>>

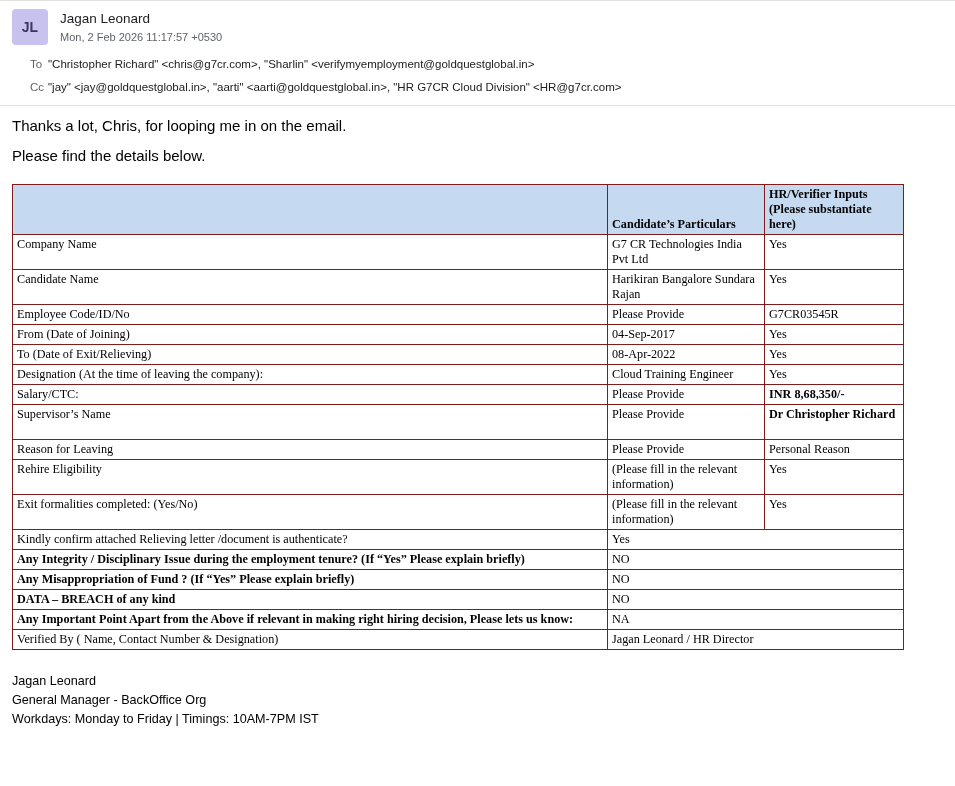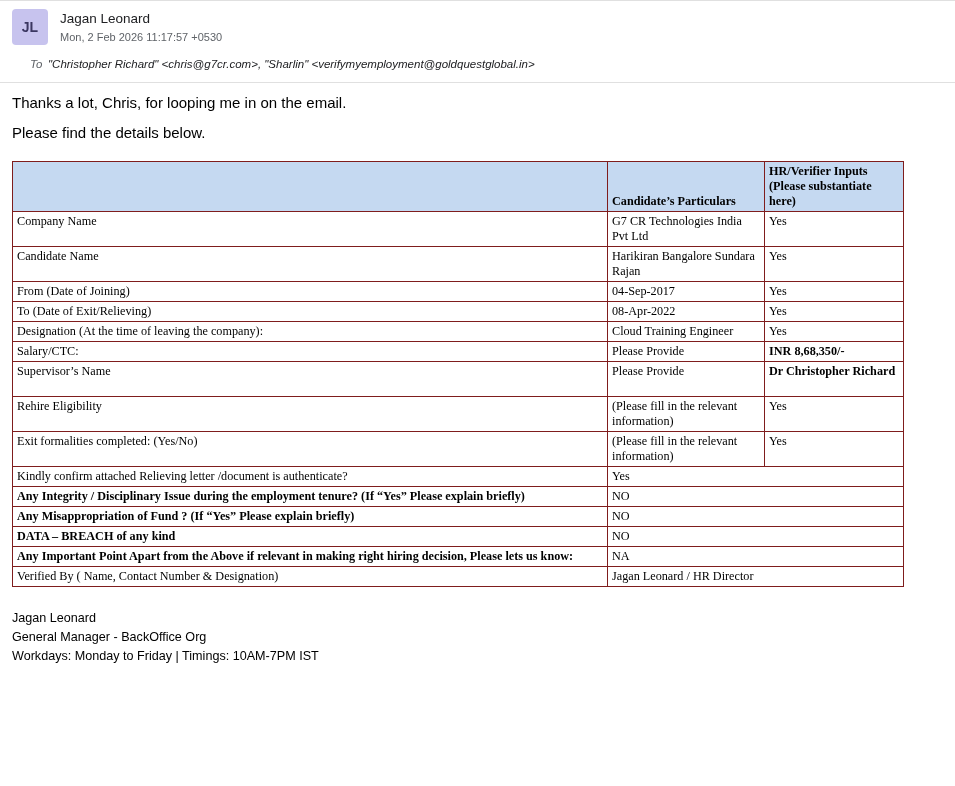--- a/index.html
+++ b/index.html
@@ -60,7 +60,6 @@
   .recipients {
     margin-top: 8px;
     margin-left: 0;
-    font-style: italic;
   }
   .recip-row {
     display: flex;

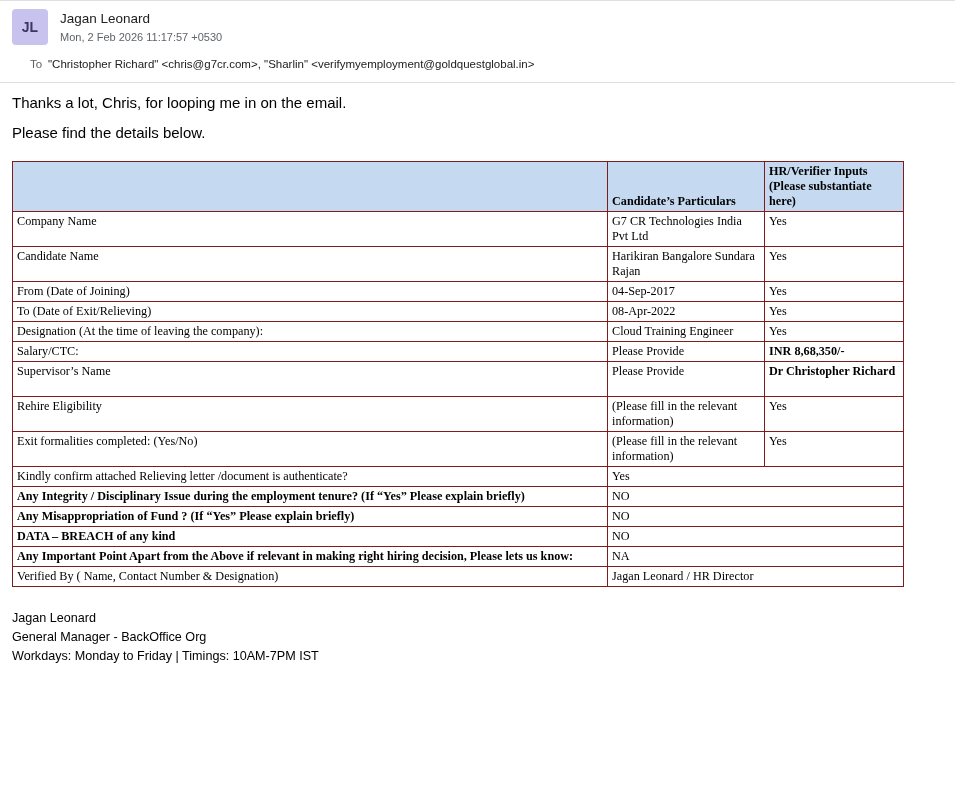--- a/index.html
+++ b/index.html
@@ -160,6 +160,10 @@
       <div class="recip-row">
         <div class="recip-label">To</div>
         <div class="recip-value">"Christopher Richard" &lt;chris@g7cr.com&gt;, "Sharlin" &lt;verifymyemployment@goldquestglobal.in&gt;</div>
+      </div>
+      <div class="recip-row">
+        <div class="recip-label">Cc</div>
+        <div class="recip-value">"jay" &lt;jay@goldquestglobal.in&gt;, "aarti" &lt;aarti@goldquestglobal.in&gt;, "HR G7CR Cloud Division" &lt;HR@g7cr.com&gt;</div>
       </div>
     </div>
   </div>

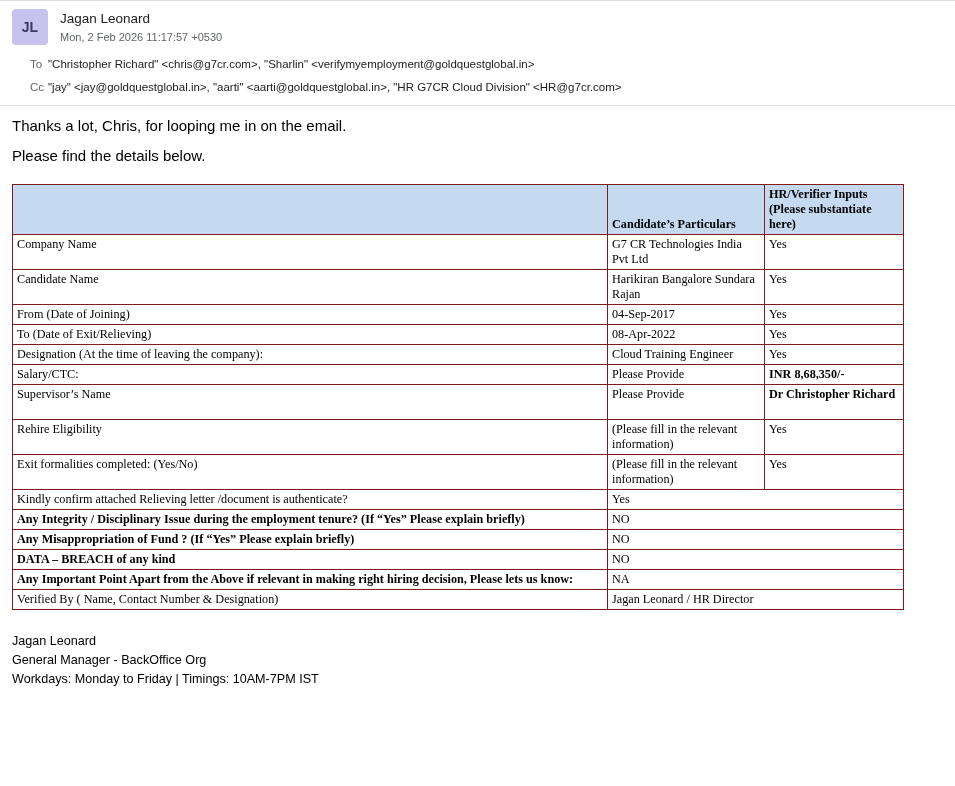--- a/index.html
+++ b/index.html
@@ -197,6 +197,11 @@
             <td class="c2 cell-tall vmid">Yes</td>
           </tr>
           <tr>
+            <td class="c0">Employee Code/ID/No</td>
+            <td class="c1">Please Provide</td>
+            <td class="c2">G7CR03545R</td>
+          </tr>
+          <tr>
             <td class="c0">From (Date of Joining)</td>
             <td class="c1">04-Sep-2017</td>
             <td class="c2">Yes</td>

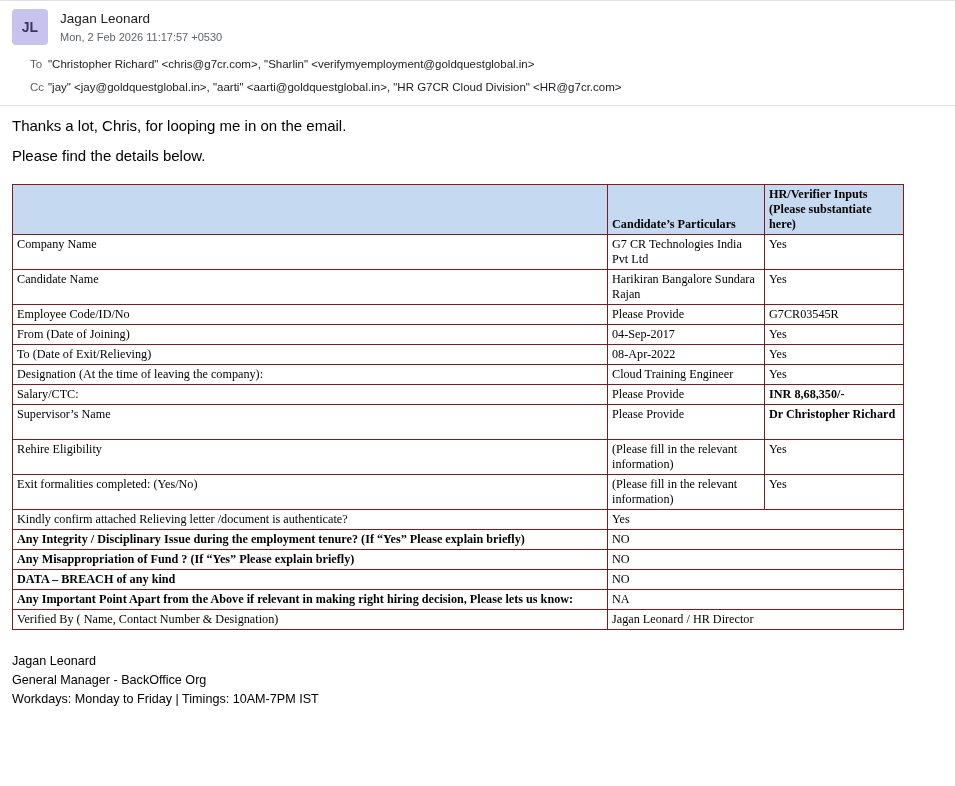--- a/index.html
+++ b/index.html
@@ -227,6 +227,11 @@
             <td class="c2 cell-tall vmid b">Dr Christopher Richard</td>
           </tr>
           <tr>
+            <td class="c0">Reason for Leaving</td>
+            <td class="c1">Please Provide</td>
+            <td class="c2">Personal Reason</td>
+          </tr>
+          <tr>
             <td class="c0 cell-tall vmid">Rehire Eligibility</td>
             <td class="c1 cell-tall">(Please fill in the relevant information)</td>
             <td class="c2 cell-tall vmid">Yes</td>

<<
>>

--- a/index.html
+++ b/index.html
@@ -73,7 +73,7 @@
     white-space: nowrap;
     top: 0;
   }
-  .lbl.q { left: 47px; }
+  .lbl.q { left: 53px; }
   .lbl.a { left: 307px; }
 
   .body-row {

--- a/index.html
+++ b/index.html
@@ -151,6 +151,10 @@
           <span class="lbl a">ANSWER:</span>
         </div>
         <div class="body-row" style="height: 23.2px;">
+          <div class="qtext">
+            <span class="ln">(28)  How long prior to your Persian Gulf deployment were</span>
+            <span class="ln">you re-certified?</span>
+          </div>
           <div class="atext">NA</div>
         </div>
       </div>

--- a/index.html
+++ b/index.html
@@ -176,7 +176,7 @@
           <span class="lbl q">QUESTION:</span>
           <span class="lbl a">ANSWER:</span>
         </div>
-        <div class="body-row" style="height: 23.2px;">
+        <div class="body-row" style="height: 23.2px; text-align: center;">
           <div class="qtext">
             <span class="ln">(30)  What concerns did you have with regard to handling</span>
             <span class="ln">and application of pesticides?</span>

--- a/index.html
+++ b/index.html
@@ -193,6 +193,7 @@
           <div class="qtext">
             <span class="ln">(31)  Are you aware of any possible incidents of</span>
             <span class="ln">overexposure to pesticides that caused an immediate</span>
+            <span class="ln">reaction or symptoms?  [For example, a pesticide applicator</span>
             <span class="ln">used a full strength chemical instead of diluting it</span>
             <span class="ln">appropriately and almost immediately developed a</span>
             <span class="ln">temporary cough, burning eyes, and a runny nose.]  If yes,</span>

<<
>>

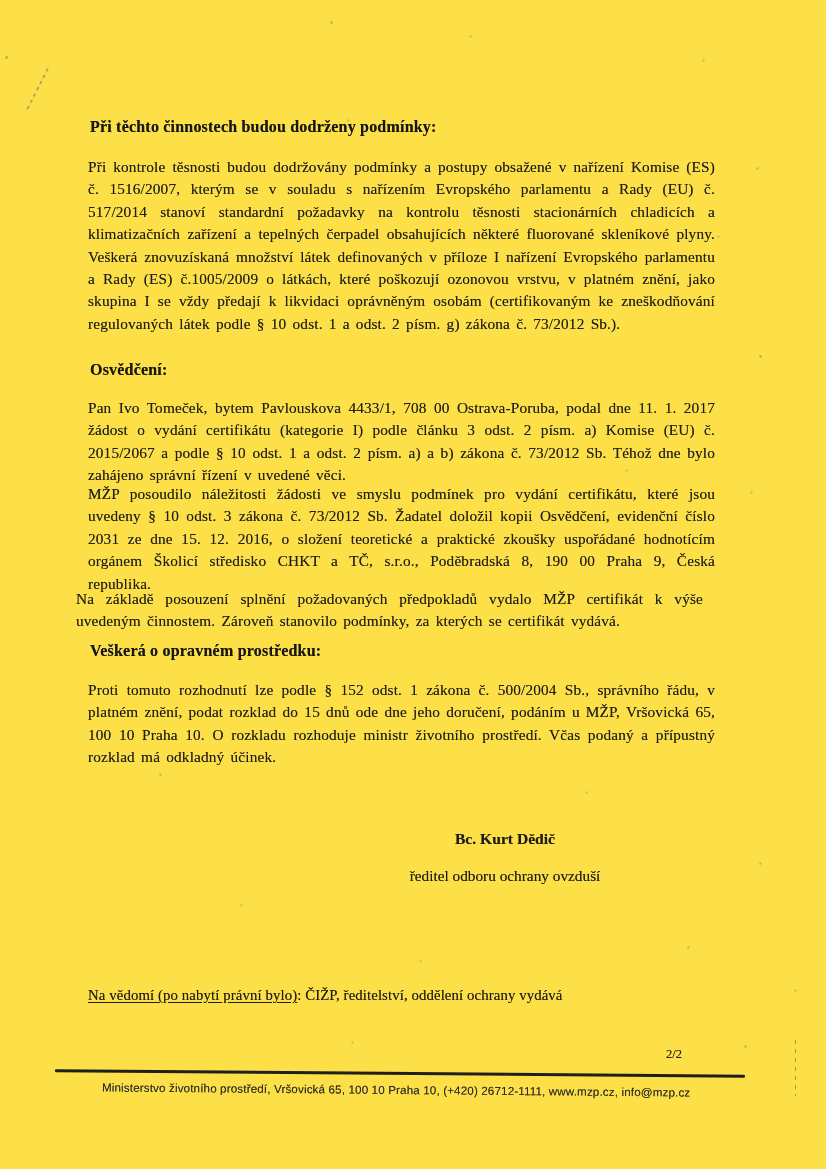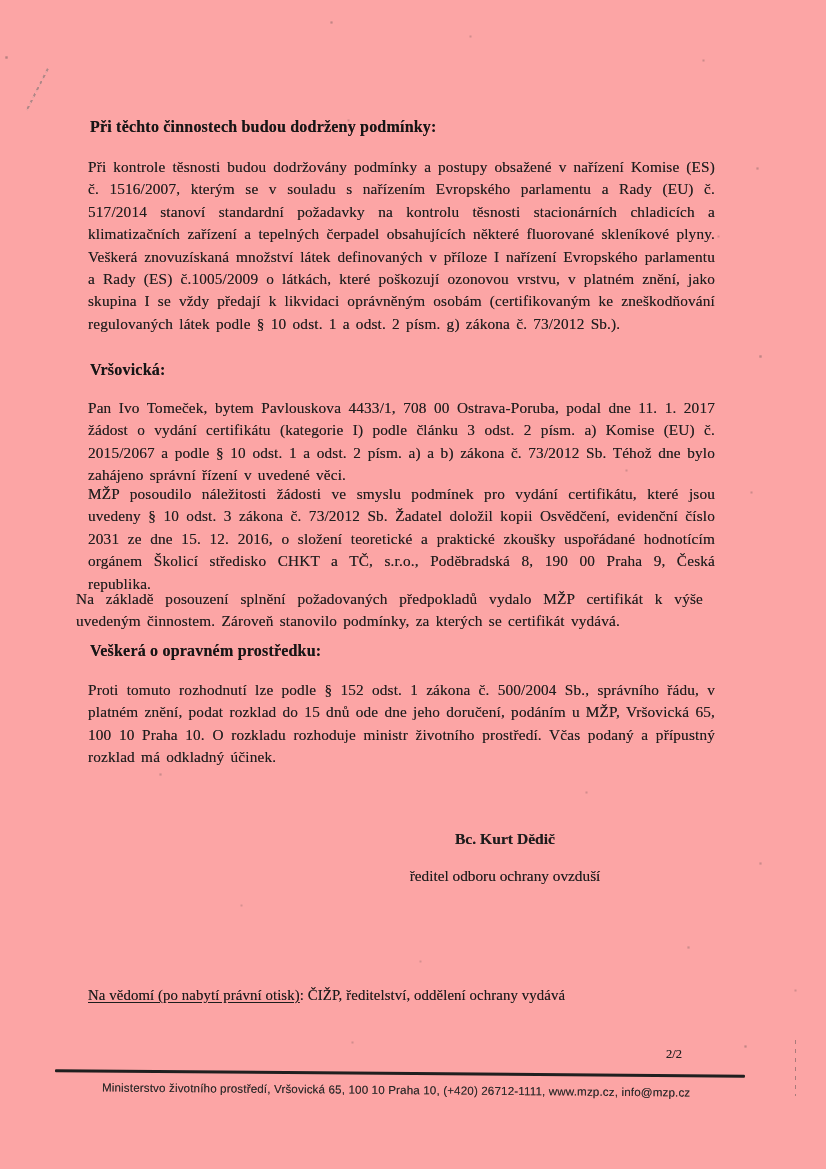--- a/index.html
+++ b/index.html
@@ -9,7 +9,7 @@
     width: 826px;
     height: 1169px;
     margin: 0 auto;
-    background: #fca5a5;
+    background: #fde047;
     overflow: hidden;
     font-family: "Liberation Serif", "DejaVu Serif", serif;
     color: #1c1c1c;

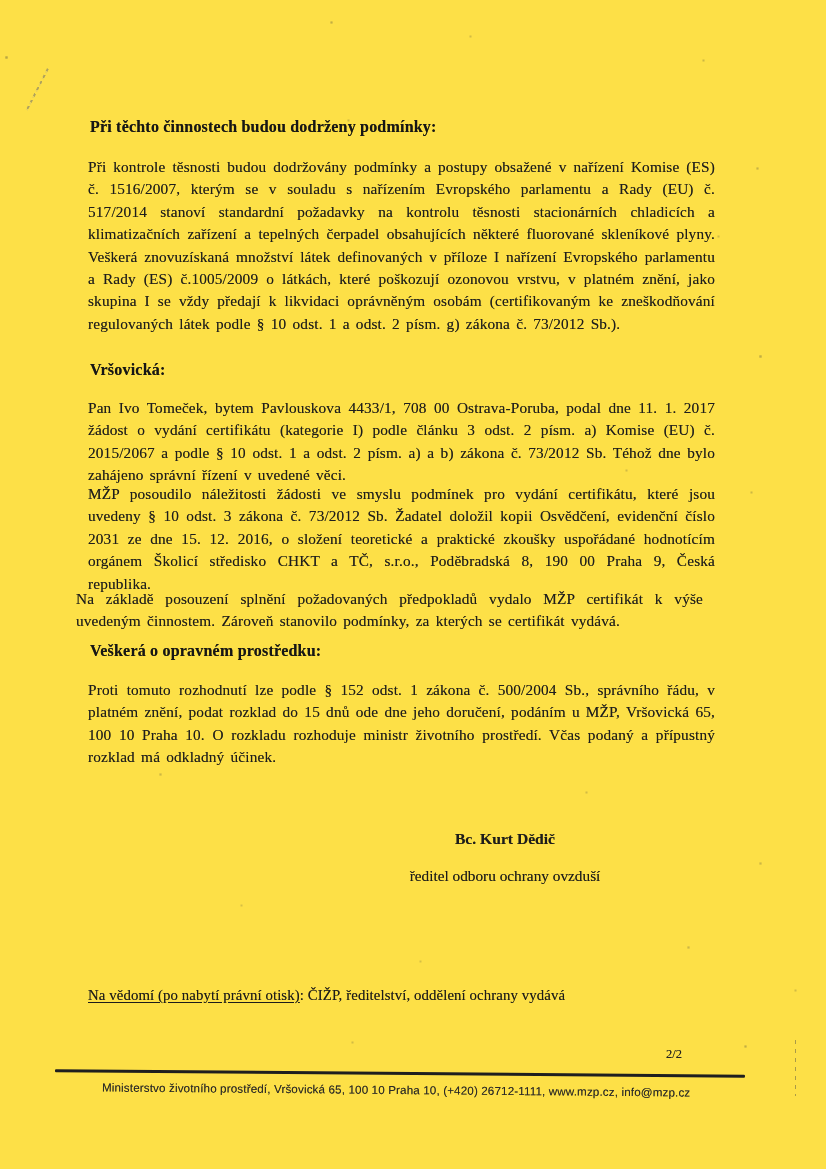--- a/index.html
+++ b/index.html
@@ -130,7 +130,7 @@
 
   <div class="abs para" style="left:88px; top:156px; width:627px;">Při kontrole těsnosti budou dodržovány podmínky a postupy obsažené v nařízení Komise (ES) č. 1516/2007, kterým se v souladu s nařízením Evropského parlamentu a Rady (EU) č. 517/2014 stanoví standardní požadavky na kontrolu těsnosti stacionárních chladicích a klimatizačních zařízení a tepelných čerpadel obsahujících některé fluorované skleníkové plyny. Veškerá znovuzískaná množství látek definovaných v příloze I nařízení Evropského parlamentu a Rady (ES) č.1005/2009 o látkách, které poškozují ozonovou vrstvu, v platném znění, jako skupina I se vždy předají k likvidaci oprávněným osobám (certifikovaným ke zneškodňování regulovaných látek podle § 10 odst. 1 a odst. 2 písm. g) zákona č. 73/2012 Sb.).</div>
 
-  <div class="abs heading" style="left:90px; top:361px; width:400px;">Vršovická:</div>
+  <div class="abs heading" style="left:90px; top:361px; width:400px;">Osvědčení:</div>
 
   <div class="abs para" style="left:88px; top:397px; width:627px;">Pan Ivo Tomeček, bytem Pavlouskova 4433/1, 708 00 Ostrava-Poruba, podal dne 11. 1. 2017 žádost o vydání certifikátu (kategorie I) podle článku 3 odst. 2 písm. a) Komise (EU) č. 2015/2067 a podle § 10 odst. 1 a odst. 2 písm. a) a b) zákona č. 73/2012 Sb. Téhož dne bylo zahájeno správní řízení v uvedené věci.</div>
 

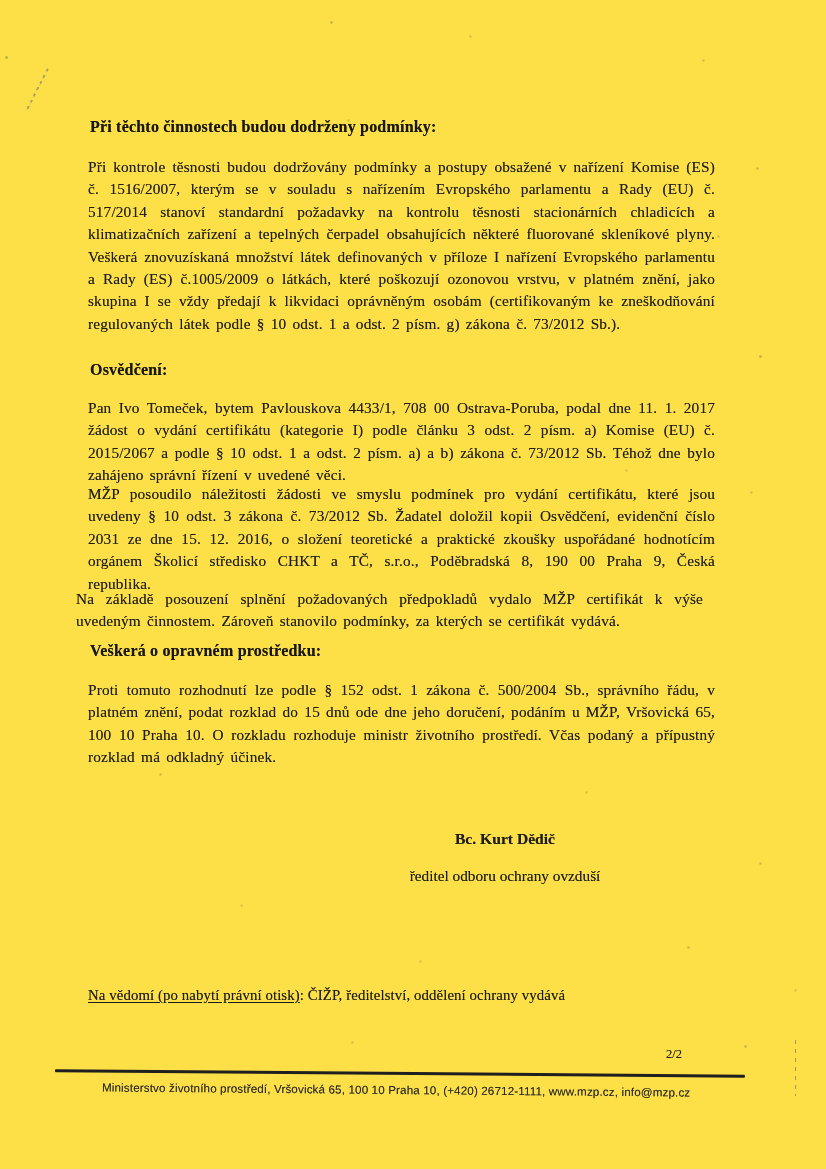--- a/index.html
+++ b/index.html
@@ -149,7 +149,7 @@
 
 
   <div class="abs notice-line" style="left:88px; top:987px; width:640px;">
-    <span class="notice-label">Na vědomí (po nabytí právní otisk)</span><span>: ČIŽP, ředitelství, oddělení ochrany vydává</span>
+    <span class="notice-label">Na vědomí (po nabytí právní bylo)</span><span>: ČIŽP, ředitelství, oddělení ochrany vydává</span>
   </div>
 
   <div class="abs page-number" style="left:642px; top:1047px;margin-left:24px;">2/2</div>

<<

Return all lines from the data that include the string "label".

» **ANSWER FOR THIS EXERCISE**:
         <div class="recip-label">To</div>
+        <div class="recip-label">Cc</div>
-    <span class="notice-label">Na vědomí (po nabytí právní otisk)</span><span>: ČIŽP, ředitelství, oddělení ochrany vydává</span>
+    <span class="notice-label">Na vědomí (po nabytí právní bylo)</span><span>: ČIŽP, ředitelství, oddělení ochrany vydává</span>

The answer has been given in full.